Laufen erhält zwei neue Bahnunterführungen
Umleitungen, Baulärm und eine Totalsperre sind der Preis für die neuen Bahnunterführungen. Stadt und Kanton versprechen sich dadurch eine «Infrastruktur, die für alle besser und sicherer» wird. Noch gibt es Zweifelnde.
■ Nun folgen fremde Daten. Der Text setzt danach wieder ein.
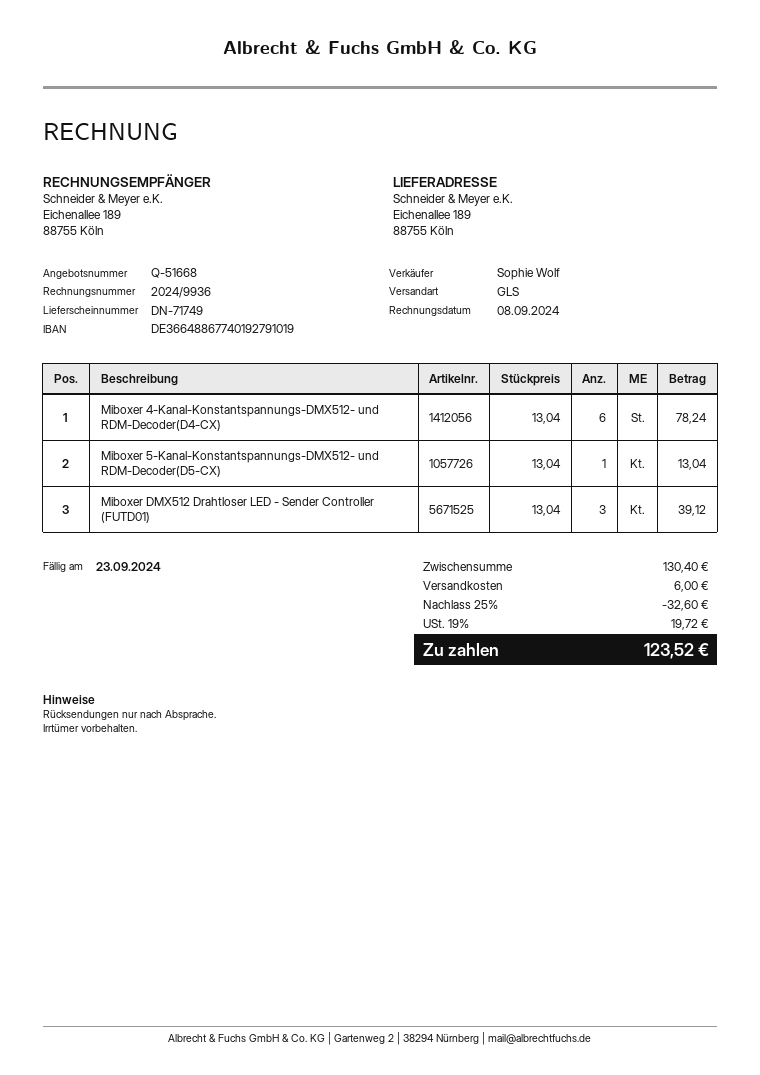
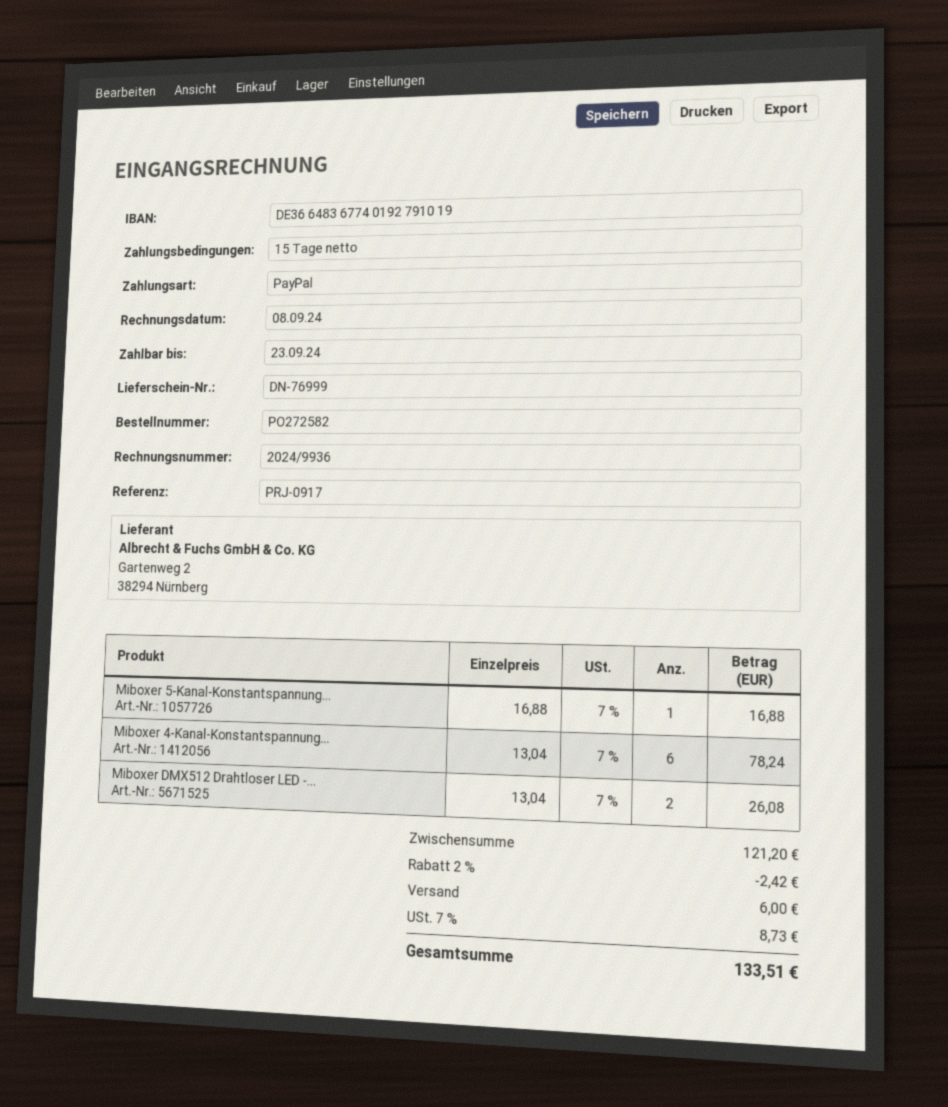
delivery note number: DN-71749 -> DN-76999
bank account: DE36648867740192791019 -> DE36648367740192791019
Miboxer 5-Kanal-Konstantspannungs-DMX512- und RDM-Decoder(D5-CX): 1 x 13.04 = 13.04 -> 1 x 16.88 = 16.88
Miboxer DMX512 Drahtloser LED - Sender Controller (FUTD01): 3 x 13.04 = 39.12 -> 2 x 13.04 = 26.08
subtotal: 130.40 -> 121.20
discount: 25% = 32.60 -> 2% = 2.42
tax: 19% = 19.72 -> 7% = 8.73
total: 123.52 -> 133.51

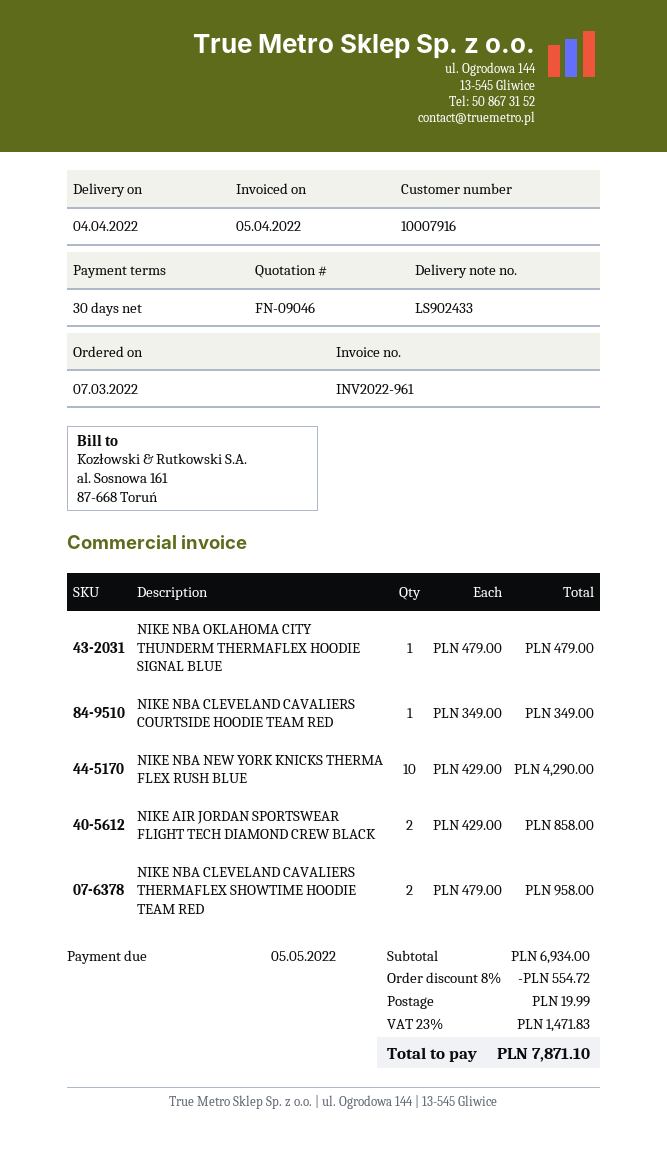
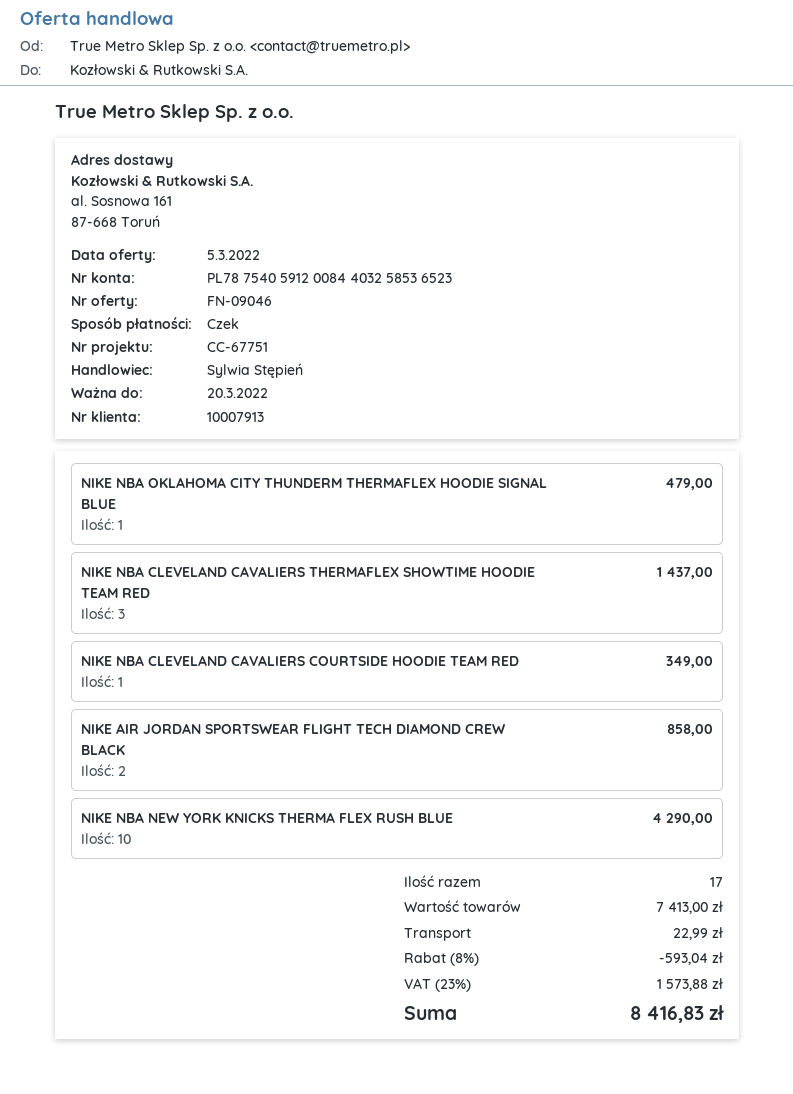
customer number: 10007916 -> 10007913
NIKE NBA CLEVELAND CAVALIERS THERMAFLEX SHOWTIME HOODIE TEAM RED: 2 for 958.00 -> 3 for 1437.00
subtotal: 6934.00 -> 7413.00
discount: 8% = 554.72 -> 8% = 593.04
shipping: 19.99 -> 22.99
tax: 23% = 1471.83 -> 23% = 1573.88
total: 7871.10 -> 8416.83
Eine deutliche Mehrheit der Baselbieter Stimmbevölkerung sagte am 30. November 2025 Ja zum Bau der neuen Naubrücke in Laufen. Diese erlaubt es dem Kanton, die Birs am Standort der heutigen Nau-brücke im Zuge der laufenden Hochwasserschutzmassnahmen zu verbreitern. «Zentral für das Projekt sind aber auch die neuen Bahnunterführungen beim Schliffweg und der Eishalle», erklärte Andrea Tschopp, Sprecherin der Baselbieter Bau- und Umweltschutzdirektion. Über die Unterführungen informierten Kanton und Stadt am Dienstagabend im kantonalen Zentrum für Hochwasserschutz in Laufen.
«Eine Verbreiterung der bestehenden Schliffweg-Unterführung ist nötig», führte Projektleiter Boris Kunze aus. Nur so könnten Fahrzeuge, die künftig von der Naustrasse auf den Schliffweg abbiegen mit auffahrenden Fahrzeugen kreuzen. Die neue Unterführung werde mindestens 3,70 Metern hoch — 50 Zentimeter höher als die heutige. Parallel werde eine neue Fussgänger- und Velounterführung auf Höhe der Eishalle gebaut. Der Langsamverkehr führe künftig vom Schliffweg aus am Fussballplatz vorbei und unter Bahn und Naustrasse hindurch zum Uferweg.
Während der Bauzeit von Mai 2027 bis Februar 2028 ist die Schliffweg-Unterführung mit Ausnahme des Velo- und Fussverkehrs gesperrt. Die Umleitung führt über die Bahnhof-, Brislach– und Diebachstrasse. «Um die Brückenelemente einzuschieben und einzuheben ist schliesslich eine zehntägige Totalsperre zwischen 22. November und 2. Dezember 2027 geplant», erläuterte Kunze. In dieser Zeit gäbe es einen Bahnersatz und die Unterführung sei auch für den Langsamverkehr gesperrt. «Uns stehen harte Jahre mit Baulärm und Verkehrsumleitungen bevor», hielt Stadtpräsident Pascal Bolliger fest. «Doch sobald diese Projekte umgesetzt sind, haben wir eine Infrastruktur, die für alle besser und sicherer ist.» Das gelte insbesondere auch für den Schulweg.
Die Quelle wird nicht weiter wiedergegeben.